When weighing these benefits against the hazards of screening, it is important to avoid conflating the harms of screening with the harms of overtreatment. Clearly it is a problem that 90% of men with low-risk prostate cancer still choose definitive treatment; however, the solution is not to avoid screening men who may significantly benefit from it, but rather to ensure that men are appropriately counseled after diagnosis. It is hoped that improved imaging and new molecular prognostic tests being developed will help prove to more men that they have indolent disease for which surveillance is a safe option.
Ultimately, the decision to screen should remain one that is arrived at through a shared decision making based on highly individualized discussions between physician and patient. In such a discussion, the facts presented about screening should be tailored to the patient’s exact situation, and the patient’s values should be used to guide the final decision. For younger, healthy men, PSA screening should continue to be strongly considered.
The authors have no significant financial interest or other relationship with the manufacturers of any products or providers of any service mentioned in this article.
1. Schröder FH, Hugosson J, Roobol MJ, et al. Screening and prostate-cancer mortality in a randomized European study. N Engl J Med. 2009;360:1320-8.
2. Loeb S, Vonesh EF, Metter EJ, et al. What is the true number needed to screen and treat to save a life with prostate-specific antigen testing? J Clin Oncol. 2011;29:464-7.

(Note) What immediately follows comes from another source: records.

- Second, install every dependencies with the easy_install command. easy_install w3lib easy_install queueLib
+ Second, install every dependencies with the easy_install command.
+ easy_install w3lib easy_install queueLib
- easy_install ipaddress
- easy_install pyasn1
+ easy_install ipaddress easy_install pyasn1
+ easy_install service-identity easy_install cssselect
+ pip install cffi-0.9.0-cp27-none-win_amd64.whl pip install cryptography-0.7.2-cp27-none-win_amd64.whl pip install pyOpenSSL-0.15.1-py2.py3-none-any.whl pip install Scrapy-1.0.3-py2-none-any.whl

3. Hugosson J, Carlsson S, Aus G, et al. Mortality results from the Goteborg randomised population-based prostate-cancer screening trial. Lancet Oncol. 2010;11:725-32.
4. Andriole GL, Grubb RL, Buys SS, et al. Mortality results from a randomized prostate-cancer screening trial. N Engl J Med. 2009;360:1310-9.
5. Pinsky PF, Blacka A, Kramer BS, et al. Assessing contamination and compliance in the prostate component of the Prostate, Lung, Colorectal, and Ovarian (PLCO) Cancer Screening Trial. Clin Trials. 2010;7:303-11.
6. Crawford ED, Grubb R, 3rd, Black A, et al. Comorbidity and mortality results from a randomized prostate cancer screening trial. J Clin Oncol. 2011;29:355-61.